The President said something yesterday that just goes against 200+ years of American history, including the notion of the separation of powers and the responsibility of the judiciary. But first, some of that history.

The famous Supreme Court case Marbury v. Madison set up what was the primary purpose of the US Supreme Court. From Wikipedia:

Marbury v. Madison, 5 U.S. 137 (1803) is a landmark case in United States law and in the history of law worldwide. It formed the basis for the exercise of judicial review in the United States under Article III of the Constitution. It was also the first time in Western history a court invalidated a law by declaring it "unconstitutional". The landmark decision helped define the boundary between the constitutionally separate executive and judicial branches of the American form of government.

To repeat, this was the "the first time in Western history a court invalidated a law by declaring it ‘unconstitutional’." Pretty big deal. And it’s one that the Court has exercised many times in the past. From

Unconstitutional and Preempted Laws 1789-2002
According to the GPO (Government Printing Office Database):

1789-2002 Acts of Congress Held as Unconstitutional…………………………158

1789-2002 State Statutes held unconstitutional………………………………..935

1789-2002 City Ordinances held unconstitutional………………………………222

1789-2002 State and City laws preempted by Federal laws…………………..224

Total State, Local and Federal Laws Declared Unconstitutional…………….1,315

Total State and Local Law Preempted by Federal Laws…………………………224

Total Laws Overturned, all governments……………………………………….1,539

Now, this table of figures is being quoted all over the Internet today, with the source being, and the page does not have a link back to its source information, so take these figures with a grain of salt. But regardless of the specific numbers, we do know that the Supreme Court has struck down laws as unconstitutional before. That is, after all, the purpose that Marbury v. Madison gave it 209 years ago.

With that in mind, let’s listen in on a statement made to the press yesterday regarding the ObamaCare case before the Supreme Court.

"I am confident the Supreme Court will not take what would be an unprecedented, extraordinary step of overturning a law that was passed by a strong majority of a democratically-elected congress," President Obama said at a White House event in the Rose Garden today.

"I just remind conservative commentators that for years we have heard the biggest problem on the bench was judicial activism or a lack of judicial restraint. That an unelected group of people would somehow overturn a duly constituted and passed law. Well, this is a good example and I am pretty confident that this Court will recognize that and not take that step," Obama said to the White House press.

"Unprecedented." Really? "Extraordinary." Is that so? Even if we did not have that table of numbers above, few of us would really believe that, until now, the court has never struck down a law because it is unconstitutional.

And Dave Kopel at the Volokh Conspiracy blog has an answer for those sticklers who would say that the President was speaking specifically about "a law that was passed by a strong majority of a democratically-elected congress".

President Obama can call legislation enacted by a vote of 219 to 212 a “strong” majority if he wishes. But there is nothing in the Constitution suggesting that a bill which garners the votes of 50.3% of the House of Representatives has such a “strong” majority that it therefore becomes exempt from judicial review. To the contrary, almost all of the 165 federal statutes which the Court has ruled unconstitutional had much larger majorities, most of them attracted votes from both Democrats and Republicans, and some of them were enacted nearly unanimously.
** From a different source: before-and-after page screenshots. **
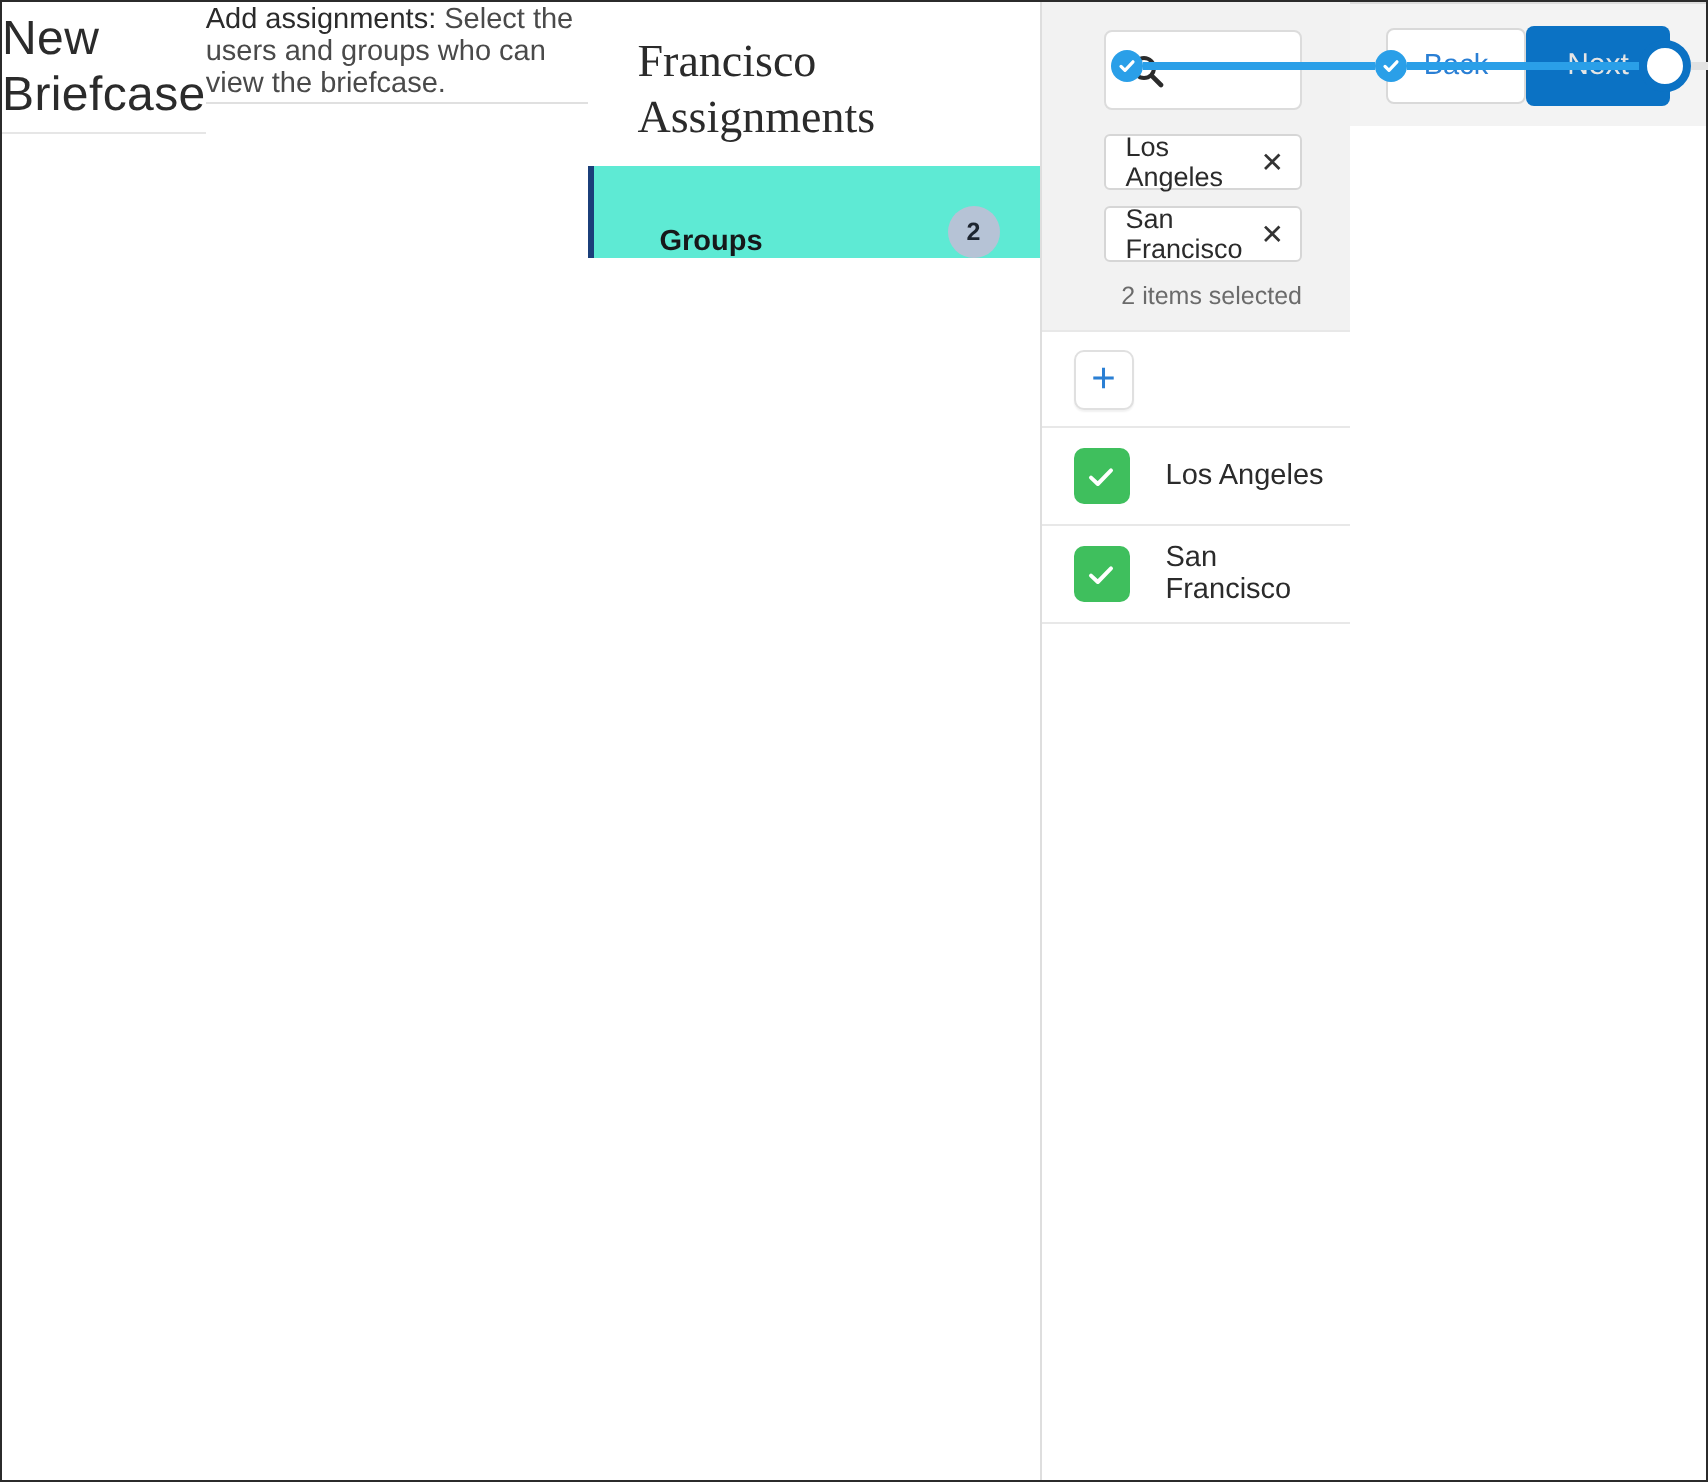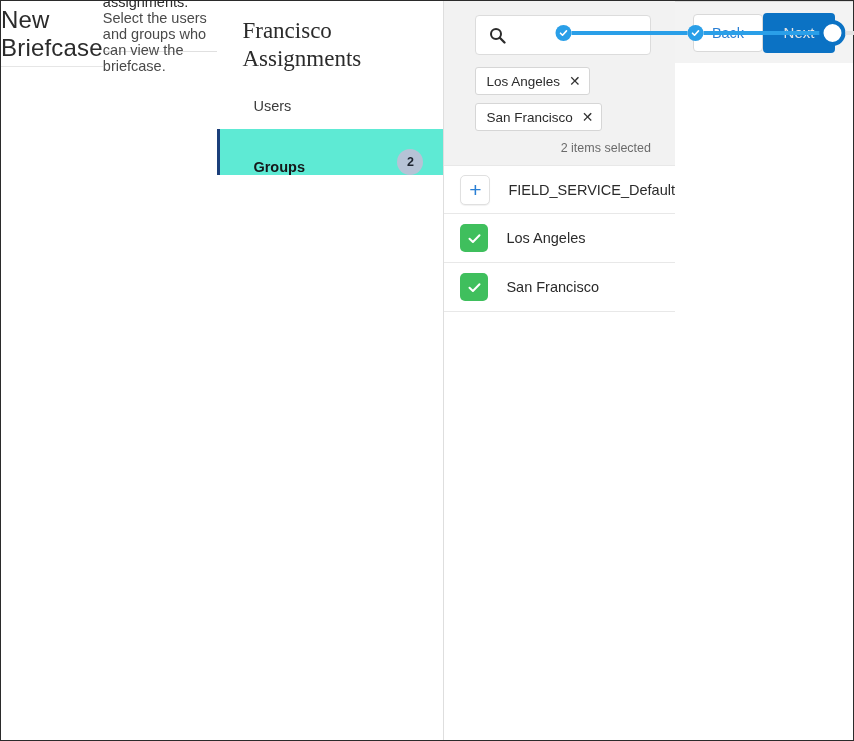--- a/index.html
+++ b/index.html
@@ -340,23 +340,20 @@
     <div class="subheader-text">
       <span class="lead">Add assignments:</span><span> Select the users and groups who can view the briefcase.</span>
     </div>
   </div>
 
   <div class="body-area">
 
     <div class="sidebar">
       <div class="sidebar-heading">Francisco Assignments</div>
 
-      <div class="sidebar-item">
-        <span class="sidebar-item-label">Users</span>
-      </div>
 
       <div class="sidebar-item selected">
         <span class="sidebar-item-label">Groups</span>
         <span class="badge">2</span>
       </div>
     </div>
 
     <div class="main-panel">
 
       <div class="search-zone">
@@ -382,21 +379,20 @@
 
         <div class="selected-count">2 items selected</div>
       </div>
 
       <div class="list">
 
         <div class="list-row">
           <span class="row-control add">
             <span class="plus-icon">+</span>
           </span>
-          <span class="row-label">FIELD_SERVICE_Default</span>
         </div>
 
         <div class="list-row">
           <span class="row-control checked">
             <svg width="17" height="17" viewBox="0 0 17 17" aria-hidden="true">
               <polyline points="3.5,8.8 6.9,12 13.5,5.2" fill="none" stroke="#ffffff" stroke-width="2" stroke-linecap="round" stroke-linejoin="round"></polyline>
             </svg>
           </span>
           <span class="row-label">Los Angeles</span>
         </div>

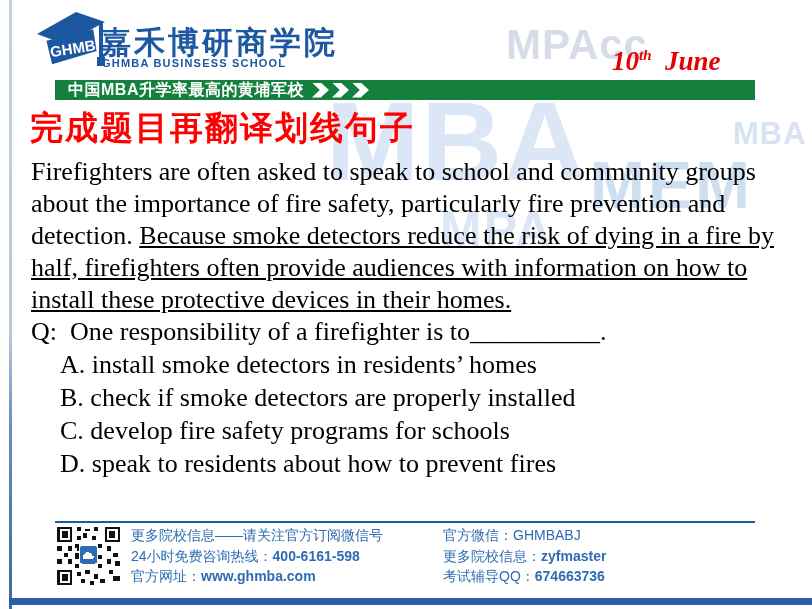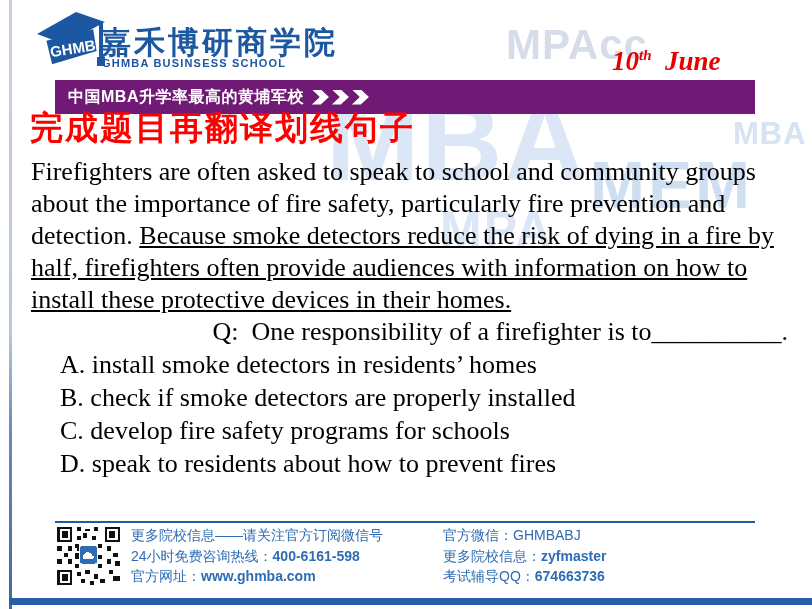--- a/index.html
+++ b/index.html
@@ -34,21 +34,21 @@
     position:absolute;left:102px;top:57px;font-size:11px;font-weight:bold;
     color:#1c57a2;letter-spacing:1.2px;white-space:nowrap;
   }
   .date{
     position:absolute;left:612px;top:46px;color:#e60000;font-weight:bold;
     font-style:italic;font-size:27px;font-family:"Liberation Serif","DejaVu Serif",serif;
     white-space:pre;
   }
   .date sup{font-size:15px;}
   .banner{
-    position:absolute;left:55px;top:80px;width:700px;height:34px;background:#701a75;
+    position:absolute;left:55px;top:80px;width:700px;height:20px;background:#15803d;
     display:flex;align-items:center;
   }
   .banner-text{
     color:#ffffff;font-weight:bold;font-size:16px;padding-left:13px;
     letter-spacing:0.5px;white-space:nowrap;
   }
   .chevrons{display:flex;gap:3px;margin-left:8px;}
   .chevron{
     width:17px;height:15px;background:#ffffff;
     clip-path:polygon(0% 0%,52% 0%,100% 50%,52% 100%,0% 100%,46% 50%);
@@ -57,21 +57,21 @@
   .title{
     position:absolute;left:30px;top:106px;font-size:33px;font-weight:bold;color:#ff0000;
     letter-spacing:2px;font-family:"Liberation Serif","DejaVu Serif",serif;white-space:nowrap;
   }
   .body-text{
     position:absolute;left:31px;top:156px;width:757px;
     font-family:"Liberation Serif","DejaVu Serif",serif;
     font-size:26px;line-height:32px;color:#000000;
   }
   .body-text .u{text-decoration:underline;}
-  .question{white-space:pre-wrap;text-align:right;}
+  .question{white-space:pre-wrap;}
   .options{list-style:none;margin:0;padding:0 0 0 29px;}
   .options li{line-height:33px;}
   
   .footer-rule{position:absolute;left:55px;top:521px;width:700px;height:2px;background:#1f5aa5;}
   .qr{position:absolute;left:57px;top:527px;}
   .footer-col{position:absolute;top:525px;font-size:14px;color:#2e6cb3;line-height:20.5px;white-space:nowrap;}
   .footer-left{left:131px;}
   .footer-right{left:443px;}
   .footer-col b{font-weight:bold;}
 </style>

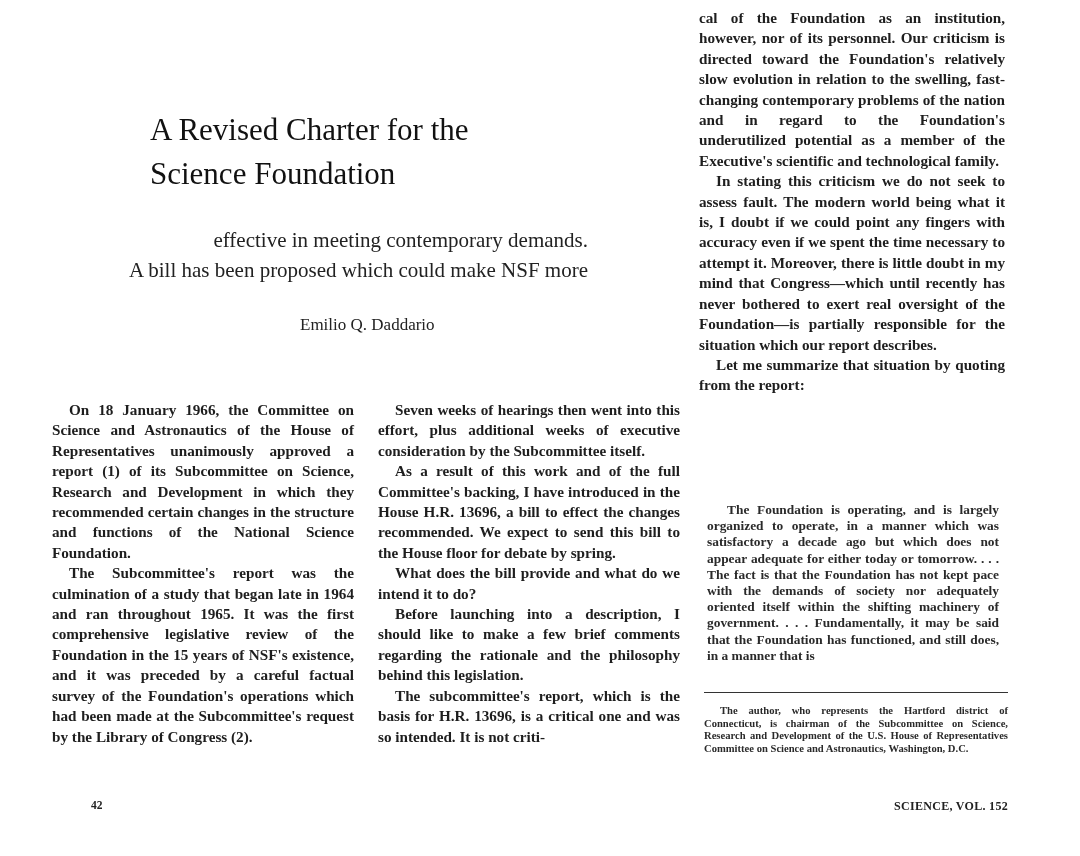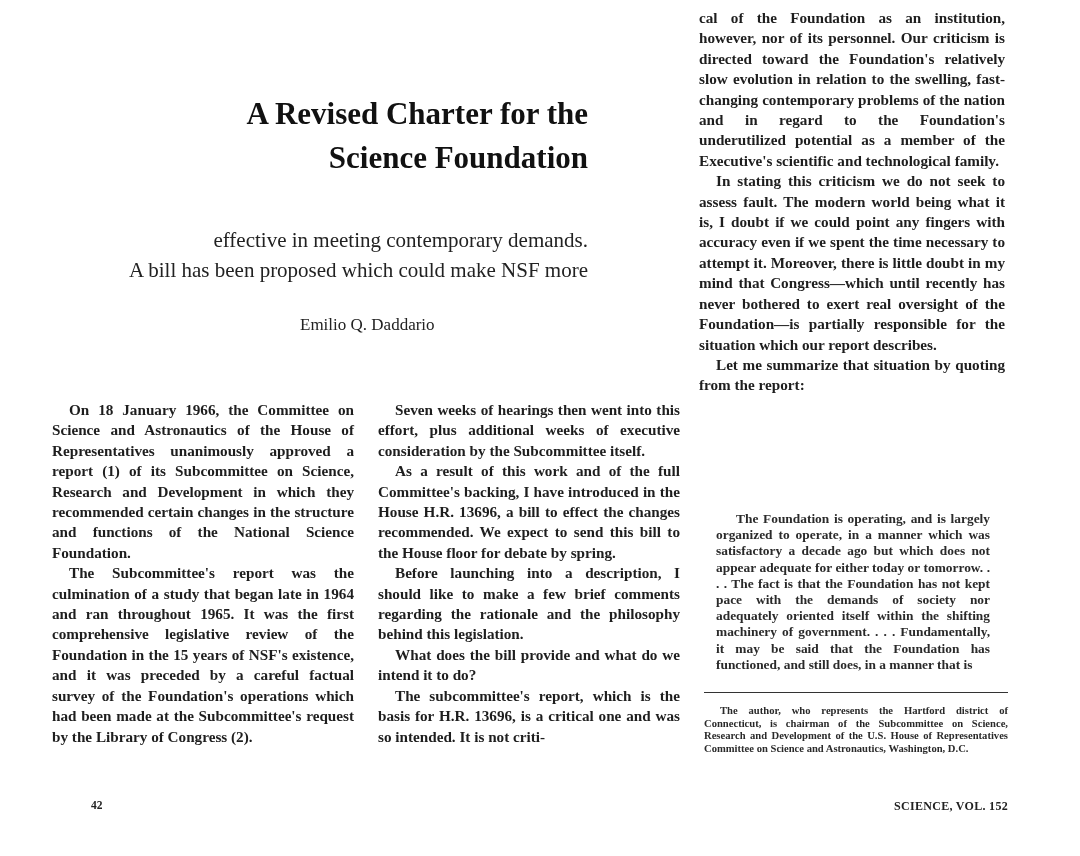--- a/index.html
+++ b/index.html
@@ -1,22 +1,22 @@
 <!DOCTYPE html>
 <html><head>
 <meta charset="utf-8">
 <style>
   html, body { margin: 0; padding: 0; }
   body {
     width: 1080px; height: 856px; background: #ffffff; position: relative; overflow: hidden;
     font-family: "Liberation Serif", "DejaVu Serif", serif; color: #1a1a1a;
   }
   .title {
-    position: absolute; left: 150px; top: 92px; width: 438px;
-    text-align: right; font-weight: bold; font-size: 31px; line-height: 44px; color: #111;
+    position: absolute; left: 150px; top: 108px; width: 438px;
+    text-align: left; font-weight: normal; font-size: 31px; line-height: 44px; color: #111;
   }
   .title span { display: block; }
   .subtitle {
     position: absolute; left: 48px; top: 225px; width: 540px;
     text-align: right; font-size: 21px; line-height: 30px; color: #222;
   }
   .subtitle span { display: block; }
   .author {
     position: absolute; left: 300px; top: 313px; width: 288px;
     text-align: left; font-size: 17px; line-height: 24px; color: #222;
@@ -27,21 +27,21 @@
   }
   .col p { margin: 0; text-indent: 17px; font-weight: bold; }
   .col p.cont { text-indent: 0; }
   .col1 { left: 52px; top: 400px; width: 302px; }
   .col2 { left: 378px; top: 400px; width: 302px; }
   .col3 { left: 699px; top: 8px; width: 306px; }
   .quote {
     position: absolute; left: 700px; top: 495px; width: 306px;
     font-size: 13.4px; line-height: 16.2px; font-weight: bold; color: #2a2a2a; text-align: justify;
   }
-  .quote p { margin: 16px; text-indent: 20px; }
+  .quote p { margin: 7px; text-indent: 20px; }
   .rule {
     position: absolute; left: 704px; top: 692px; width: 304px; height: 0;
     border-top: 1.5px solid #333;
   }
   .footnote {
     position: absolute; left: 704px; top: 705px; width: 304px;
     font-size: 10.6px; line-height: 12.6px; font-weight: bold; color: #2a2a2a; text-align: justify; font-family: Liberation Serif, serif;
   }
   .footnote p { margin: 0; text-indent: 16px; }
   .page-num {
@@ -68,22 +68,22 @@
 <div class="author">Emilio Q. Daddario</div>
 
 <div class="col col1">
   <p>On 18 January 1966, the Committee on Science and Astronautics of the House of Representatives unanimously approved a report (1) of its Subcommittee on Science, Research and Development in which they recommended certain changes in the structure and functions of the National Science Foundation.</p>
   <p>The Subcommittee's report was the culmination of a study that began late in 1964 and ran throughout 1965. It was the first comprehensive legislative review of the Foundation in the 15 years of NSF's existence, and it was preceded by a careful factual survey of the Foundation's operations which had been made at the Subcommittee's request by the Library of Congress (2).</p>
 </div>
 
 <div class="col col2">
   <p>Seven weeks of hearings then went into this effort, plus additional weeks of executive consideration by the Subcommittee itself.</p>
   <p>As a result of this work and of the full Committee's backing, I have introduced in the House H.R. 13696, a bill to effect the changes recommended. We expect to send this bill to the House floor for debate by spring.</p>
+  <p>What does the bill provide and what do we intend it to do?</p>
   <p>Before launching into a description, I should like to make a few brief comments regarding the rationale and the philosophy behind this legislation.</p>
-  <p>What does the bill provide and what do we intend it to do?</p>
   <p>The subcommittee's report, which is the basis for H.R. 13696, is a critical one and was so intended. It is not criti-</p>
 </div>
 
 <div class="col col3">
   <p class="cont">cal of the Foundation as an institution, however, nor of its personnel. Our criticism is directed toward the Foundation's relatively slow evolution in relation to the swelling, fast-changing contemporary problems of the nation and in regard to the Foundation's underutilized potential as a member of the Executive's scientific and technological family.</p>
   <p>In stating this criticism we do not seek to assess fault. The modern world being what it is, I doubt if we could point any fingers with accuracy even if we spent the time necessary to attempt it. Moreover, there is little doubt in my mind that Congress—which until recently has never bothered to exert real oversight of the Foundation—is partially responsible for the situation which our report describes.</p>
   <p>Let me summarize that situation by quoting from the report:</p>
 </div>
 
 <div class="quote">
[Note: His number of 165 is through 2010, and comes from a GPO document that he does link to, but it doesn’t have a nice table of figures to show that. Kopel’s post is worth reading the whole thing. Also, I honestly titled my blog post before reading his entry. Really.]

The striking down of ObamaCare would not, as the President claims, be a case of "judicial activism"; a term I think he is just employing to try to get a dig in at conservatives and throw some red meat to his supporters. In striking down this law, the justices would not be finding new rights in the Constitution; they would be establishing that the Constitution says only what it says and nothing more. In fact, it is Congress and the President being unprecedented here, insisting that the power to regulate commerce between the States includes the right to compel someone to enter into a contract. "Compulsory contract" is an oxymoron, and the court ought to hold Congress at least to what makes logical sense.

Further, the President already knows that the Supreme Court strikes down laws, because he’s lobbied for it before. From Kopel:

It would not be unfair to charge President Obama with hypocrisy given his strong complaints when the Court did not strike down the federal ban on partial birth abortions, and given his approval of the Supreme Court decision (Boumediene v. Bush) striking down a congressional statute restricting habeas corpus rights of Guantanamo detainees…. The federal ban on abortion, and the federal restriction on habeas corpus were each passed with more than a “strong” 50.3% majority of a democratically elected Congress.

The President is trying to intimidate the Court and garner some modicum of public support by lying about history. This from a guy who was a Constitutional law professor senior lecturer. It’s incredibly disingenuous and outright dishonest. But will anyone on his side of the aisle call him on it?